Raw data:
+++
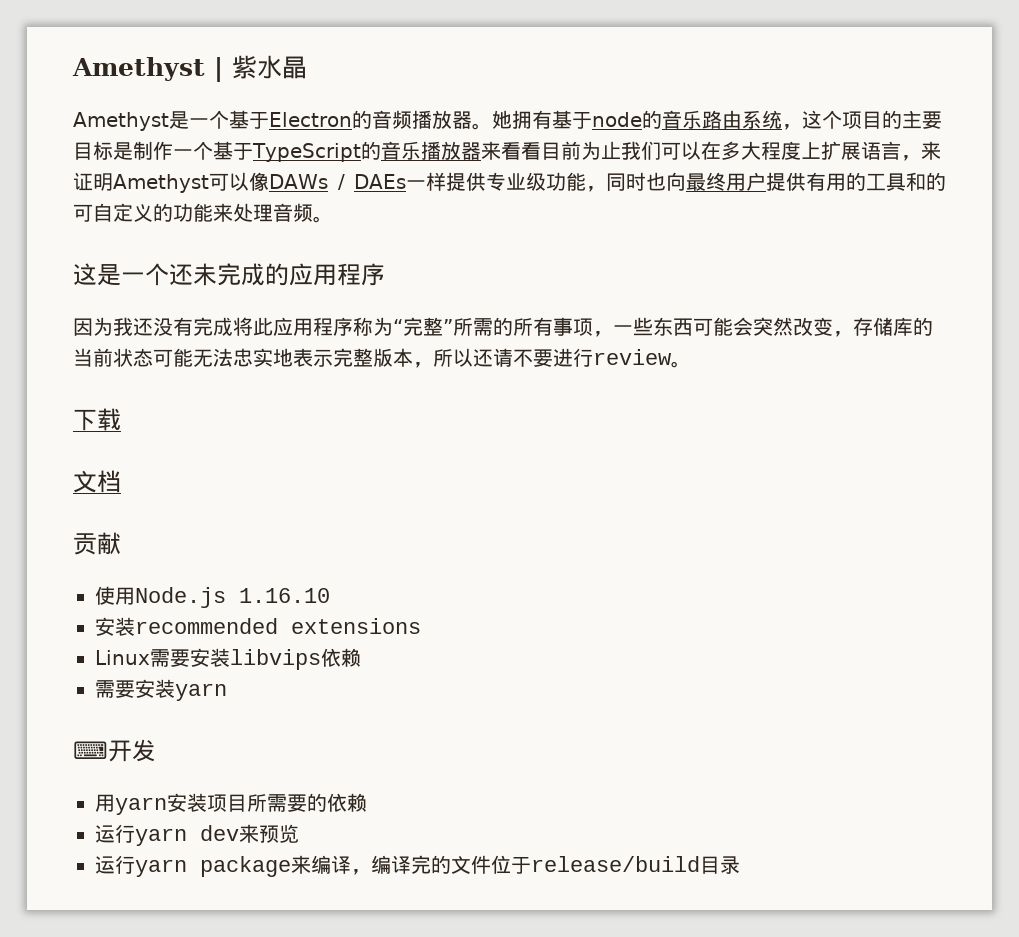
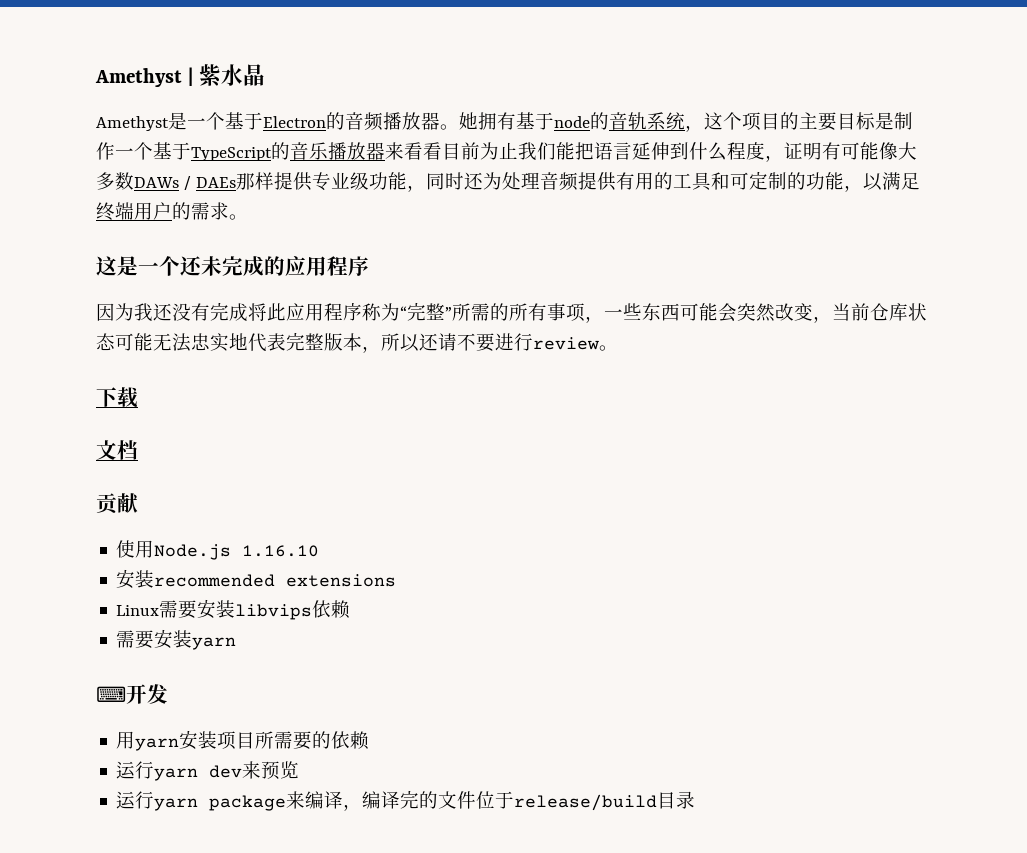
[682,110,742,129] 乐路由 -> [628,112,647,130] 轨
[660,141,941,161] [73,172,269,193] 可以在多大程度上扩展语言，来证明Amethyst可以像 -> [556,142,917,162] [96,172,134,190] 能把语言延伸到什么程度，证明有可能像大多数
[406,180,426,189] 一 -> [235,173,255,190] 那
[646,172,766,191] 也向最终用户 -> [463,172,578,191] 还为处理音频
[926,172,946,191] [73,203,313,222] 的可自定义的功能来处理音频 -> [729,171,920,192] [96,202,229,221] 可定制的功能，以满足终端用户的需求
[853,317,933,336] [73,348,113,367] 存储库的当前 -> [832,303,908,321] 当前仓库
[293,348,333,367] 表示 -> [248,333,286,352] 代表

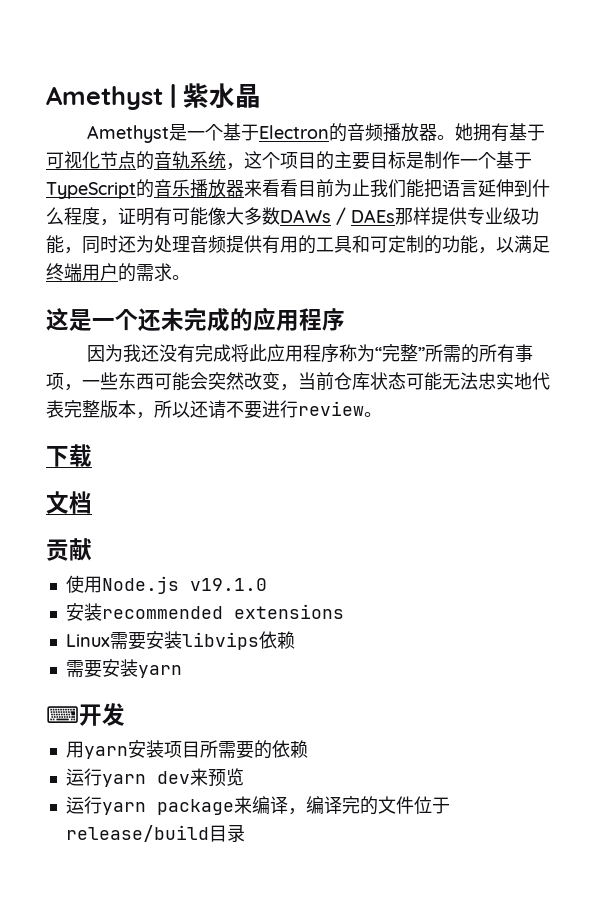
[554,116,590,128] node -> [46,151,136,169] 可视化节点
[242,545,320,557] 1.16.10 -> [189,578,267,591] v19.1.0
+++
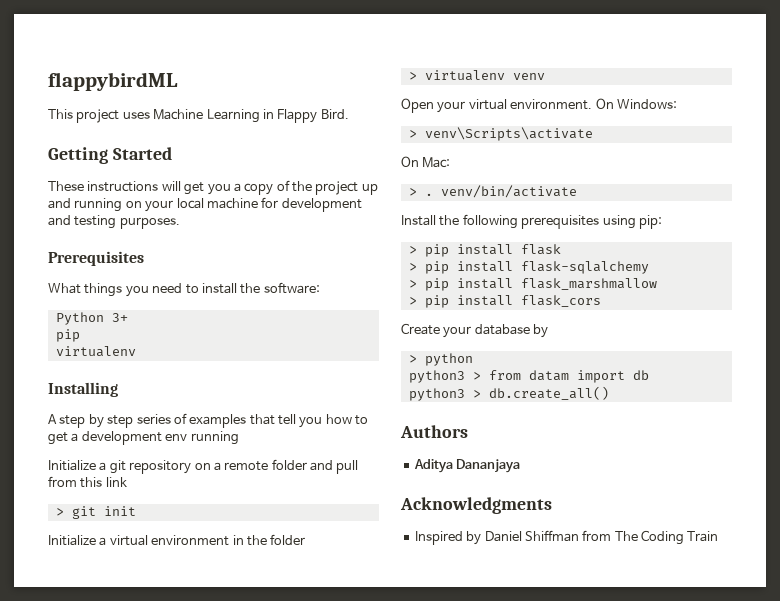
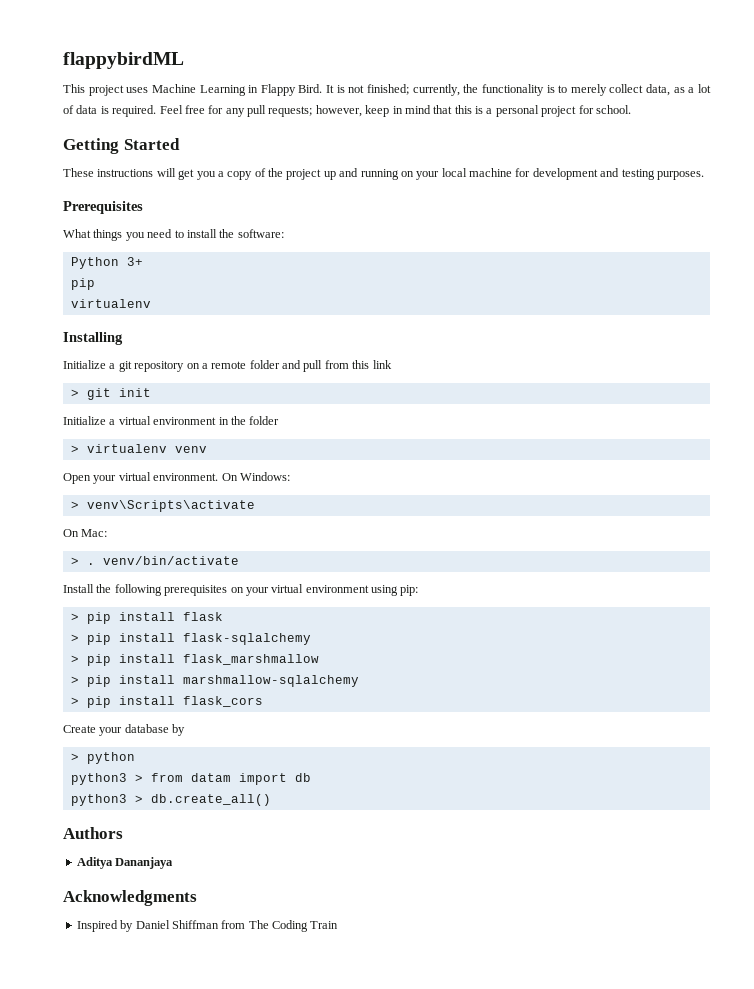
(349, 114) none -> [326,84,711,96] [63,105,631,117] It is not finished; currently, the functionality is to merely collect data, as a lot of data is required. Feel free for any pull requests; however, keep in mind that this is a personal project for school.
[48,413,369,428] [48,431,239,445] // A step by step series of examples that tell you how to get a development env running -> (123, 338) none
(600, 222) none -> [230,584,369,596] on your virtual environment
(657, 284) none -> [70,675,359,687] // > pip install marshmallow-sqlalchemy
+++
Requirement: What lines above run from the one with "[646,172,766,191] 也向最终用户 ->" to the one with "[242,545,320,557] 1.16.10 ->"? Give them again exactly, ends included, and leave the pictures out.

Task solution:
[646,172,766,191] 也向最终用户 -> [463,172,578,191] 还为处理音频
[926,172,946,191] [73,203,313,222] 的可自定义的功能来处理音频 -> [729,171,920,192] [96,202,229,221] 可定制的功能，以满足终端用户的需求
[853,317,933,336] [73,348,113,367] 存储库的当前 -> [832,303,908,321] 当前仓库
[293,348,333,367] 表示 -> [248,333,286,352] 代表

[554,116,590,128] node -> [46,151,136,169] 可视化节点
[242,545,320,557] 1.16.10 -> [189,578,267,591] v19.1.0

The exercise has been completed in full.